Slate has an interview with Richard Dawkins (if you don’t know who that is the following will mean nothing to you) who is asked the explain the criticism towards his person. He answers by alleging that “some people fear clarity”.
I’m sorry, but that is a shmuck’s answer – “they don’t like me so so they must fear me”. I cannot judge Dawkins the biologist but I have read some of the stuff he has published on atheism. I have to say I rather dislike Dawkins the atheist because he is not at all clear.
The case for atheism can be summed up in four words, “there is no god”; that’s pretty much the be-all and end-all of it [1]. The added rhetoric actually adds very little, all that “who would want to believe in the ghastly god of the bible anyway”. Duh, it’s christians [2].
It wouldn’t be so bad if he sticked to biology as his area of expertise. He doesn’t do that, presumably because that would involve rather technical arguments that people without a background in biology (such as, for example, me) would have a hard time to understand. Instead he dabbles in history, sociology, philosophy and related disciplines, and he isn’t even particulary good at it, mostly because he presents the issue as a disjointed series of smoking guns instead of carefully building his case on the preponderance of evidence.
In constrast, an extremely good example of careful reasoning is Sean Caroll’s lecture “God is not a good theory” in which Caroll explains how the idea of god does not contribute to our understanding of the universe around us. Again, I cannot judge Sean Caroll the theoretical physicist [3] but I can judge if his is an coherent argument.
Caroll’s lecture starts with careful defitions – what, in the scope of the lecture, is meant by “God”, what is a theory, how do we judge (again, in the scope of the lecture) if something is good or less so. Subsequent arguments follow from, and are build on top of, prior ones. And most importantly, he comfortably stays within his own area of expertise. God is a bad theory not because Hitler paid his church taxes but because the laws of physics already explain anything that God was supposed to explain; HE is not necessary [4].
So while the outcome is the same – god’s non-existence does not depend on the quality of the arguments for it – I find Sean Carrol’s approach much more preferable.

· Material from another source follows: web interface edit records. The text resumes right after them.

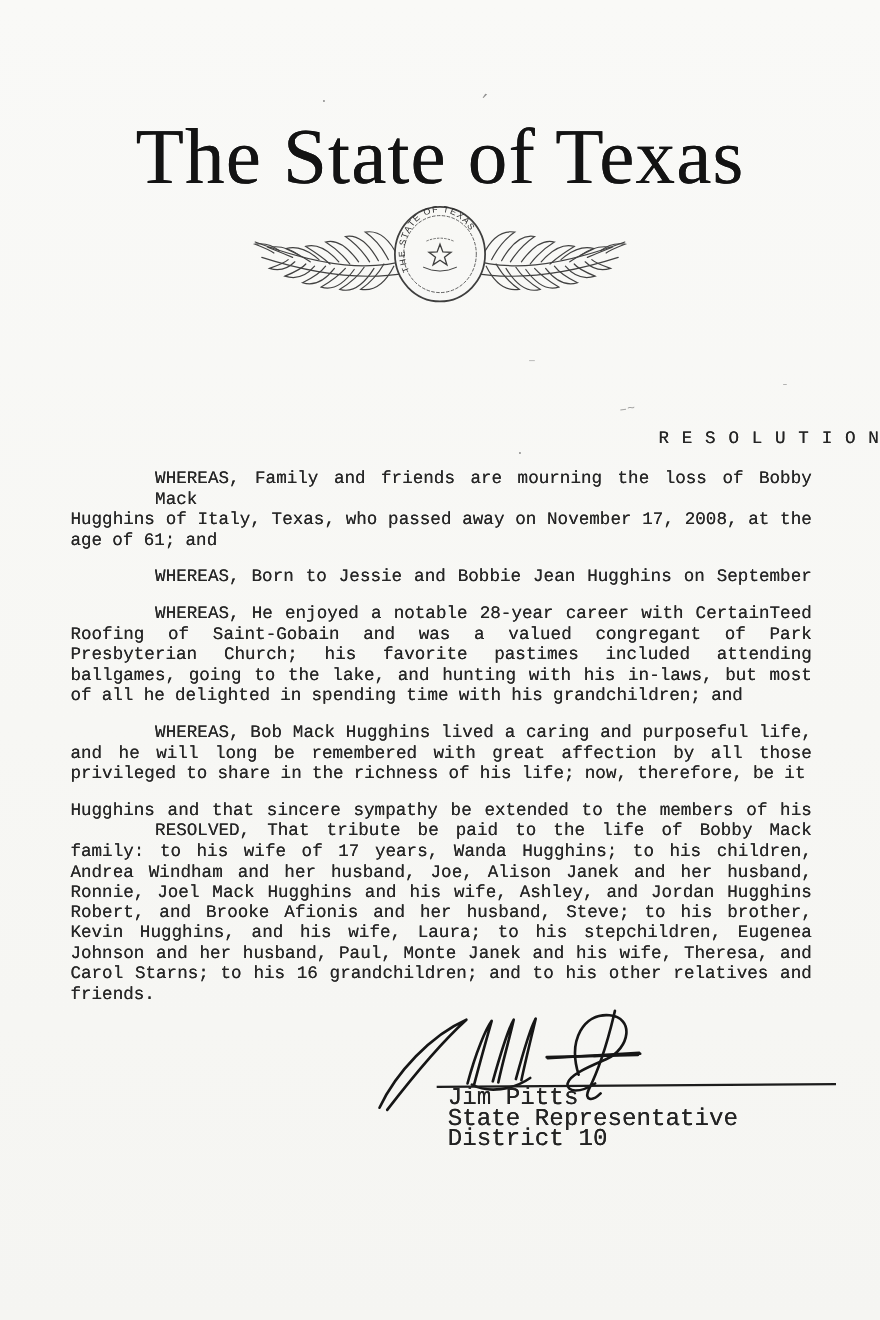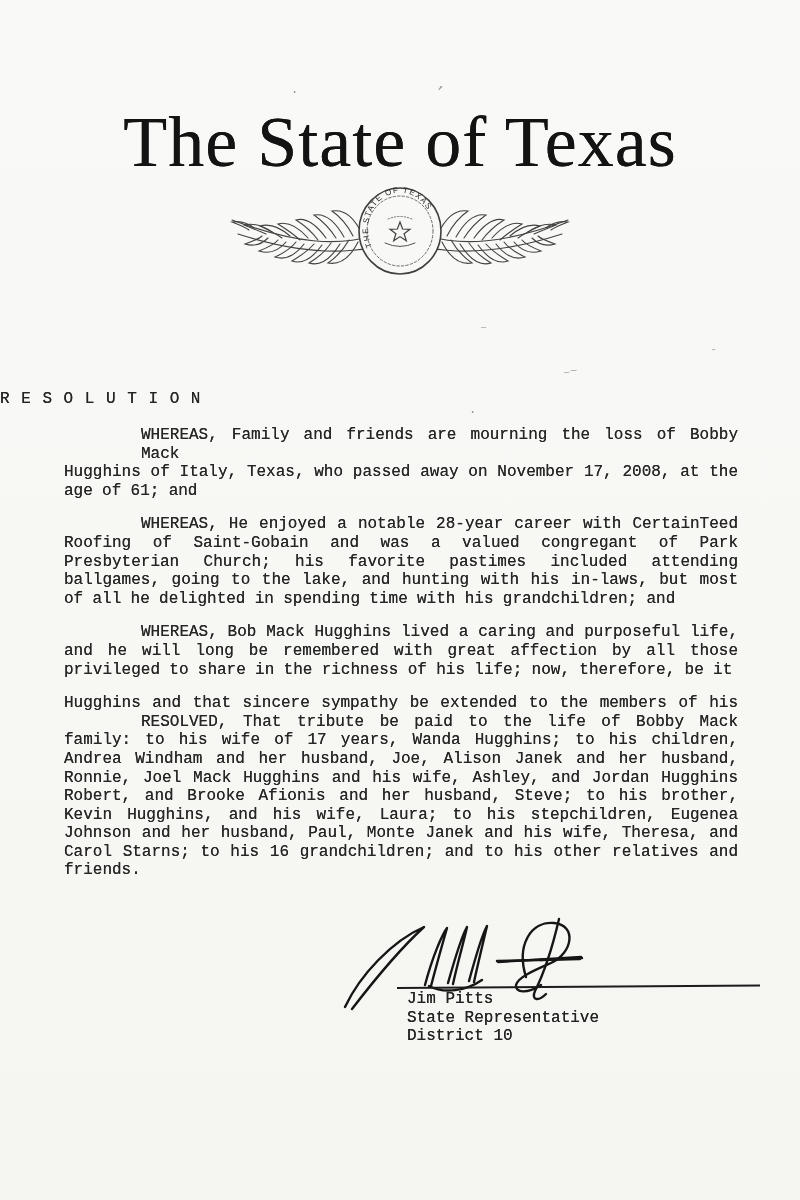--- a/index.html
+++ b/index.html
@@ -35,7 +35,7 @@
   
   .res-heading{
     position:absolute;top:390px;left:0;width:800px;
-    text-align:left;
+    text-align:right;
     font-size:16px;letter-spacing:1px;
     color:#242424;
     text-shadow:0 0 .5px #333;

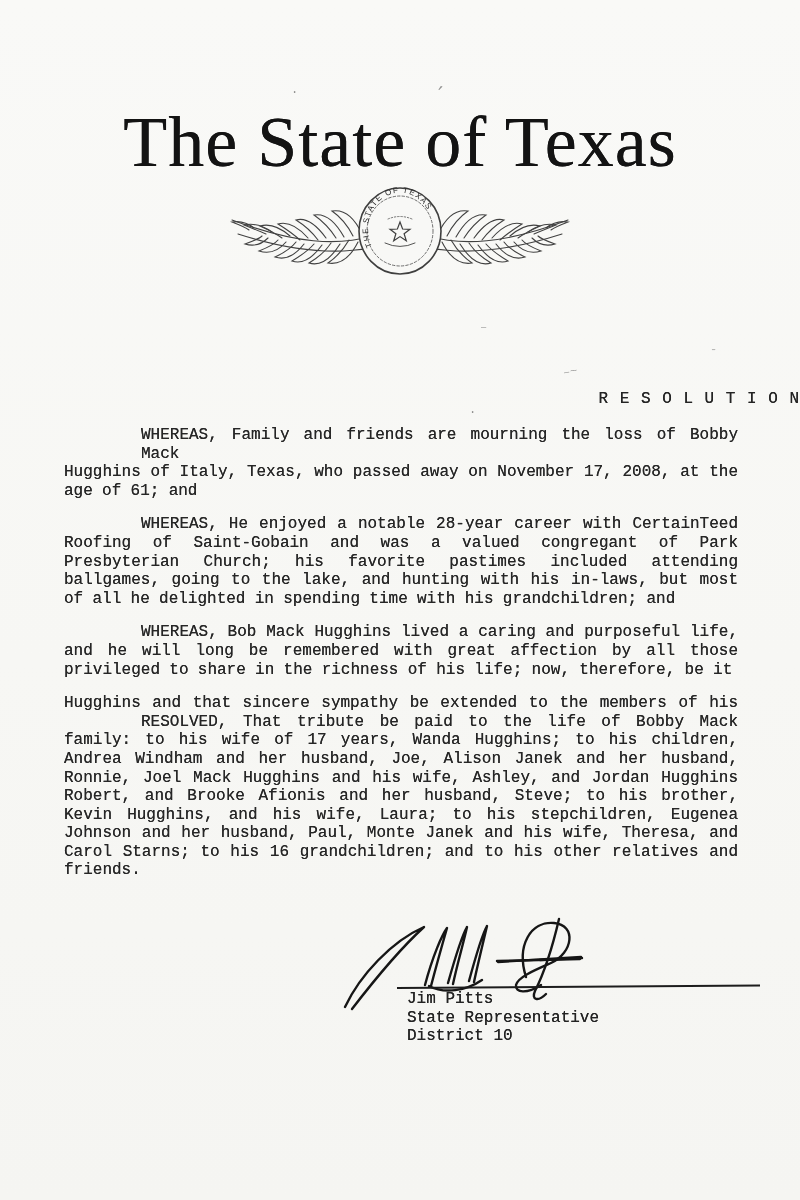--- a/index.html
+++ b/index.html
@@ -118,6 +118,7 @@
         <div class="tline last">age of 61; and</div>
       </div>
       <div class="para">
+        <div class="tline first">WHEREAS, Born to Jessie and Bobbie Jean Hugghins on September</div>
       </div>
       <div class="para">
         <div class="tline first">WHEREAS, He enjoyed a notable 28-year career with CertainTeed</div>

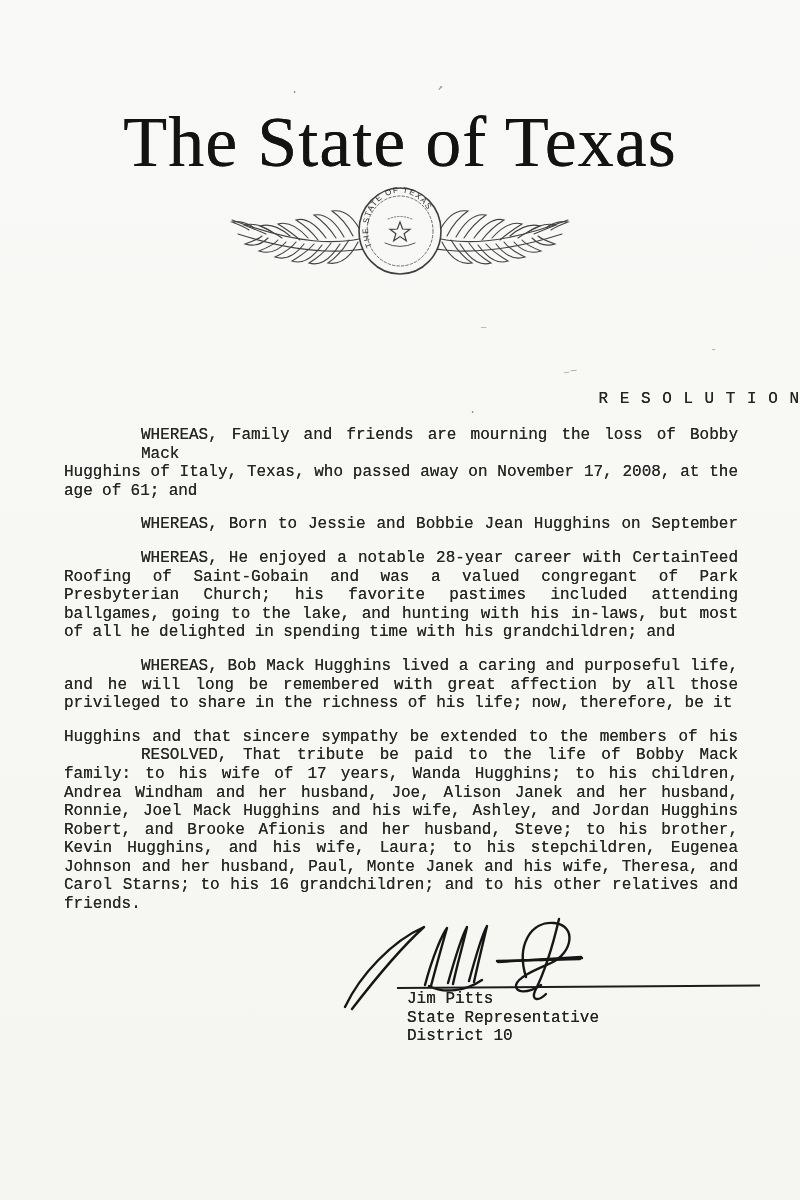--- a/index.html
+++ b/index.html
@@ -60,7 +60,7 @@
   .sig-svg{position:absolute;top:915px;left:330px;width:460px;height:100px;}
   .sig-block{
     position:absolute;top:990px;left:407px;
-    font-size:16px;line-height:18.5px;
+    font-size:22px;line-height:18.5px;
     color:#232323;
     text-shadow:0 0 .5px #333;
   }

Dawkins is much more antagonizing, and however how noble the intentions these days that always end with two factions on the internet throwing shit at each other [5]. I think this is not a good approach – if all I want to do is shout at other people I do not need the pretext of scientific argument in the first place [6].
What it boils down to is that Dawkins says that religions turns people into assholes and that therefore we should eliminate religion. However since it has turned out people can be assholes without help from any religion I’d posit that Dawkins atheism does not do anything to explain general assholery; it is not necessary and hence a bad theory. Rather than stop being believers it might be prudent for all people if they’d tried and stop being assholes instead.
- Please note that is not so much about atheism vs. religion and more about what standard of argument one should accept in public discussion. If you are a believer then by all means proceed; I’m an atheist, not a missionary.
- I’m talking here mostly about “The God Delusion”, a book that, without a prominent name attached to it would not have survived copy editing, or at least shouldn’t have. You can keep all quips about my own copy skills (spelling!) to yourself.
- I have read, and would recommend his books “From Eternity to Here” and “The Particle at the End of the Universe“. However I found them more entertaining than enlightening – I would be troubled to explain the physics of a boiling water kettle, so I don’t think I’m in any position to discuss quantum mechanics etc., or to be a judge if Caroll’s theories are correct. Not that the very same predicament stops other people from doing so.
- There is an awful temptation to mention Occam’s razor at this point. However that would be terribly unfair – “Plurality must never be posited without necessity” was meant by Ockham to be an argument in favour of the existence of god, not against.
- And constantly claiming victory over each other on their respective blogs and forums (forae ?).
- Admittedly this describes Dawkins followers rather than the man himself.